When the line with "Charmeuse satin material" appears below, start repeating lines exactly, and keep going through the line with "total: 469.39 -> 476.98"; add nothing outside that span.

########

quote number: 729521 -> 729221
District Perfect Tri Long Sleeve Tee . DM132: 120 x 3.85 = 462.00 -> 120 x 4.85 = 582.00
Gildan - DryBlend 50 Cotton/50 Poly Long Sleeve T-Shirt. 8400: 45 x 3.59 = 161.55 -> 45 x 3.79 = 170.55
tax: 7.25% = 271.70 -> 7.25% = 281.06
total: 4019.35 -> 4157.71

########

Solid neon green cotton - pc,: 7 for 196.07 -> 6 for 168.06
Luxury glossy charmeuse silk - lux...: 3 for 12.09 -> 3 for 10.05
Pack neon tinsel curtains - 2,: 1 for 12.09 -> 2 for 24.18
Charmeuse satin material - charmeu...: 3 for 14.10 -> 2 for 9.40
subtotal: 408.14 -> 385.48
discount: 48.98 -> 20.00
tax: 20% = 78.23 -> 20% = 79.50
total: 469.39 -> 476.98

########

● **RESULT**
Charmeuse satin material - charmeu...: 3 for 14.10 -> 2 for 9.40
subtotal: 408.14 -> 385.48
discount: 48.98 -> 20.00
tax: 20% = 78.23 -> 20% = 79.50
total: 469.39 -> 476.98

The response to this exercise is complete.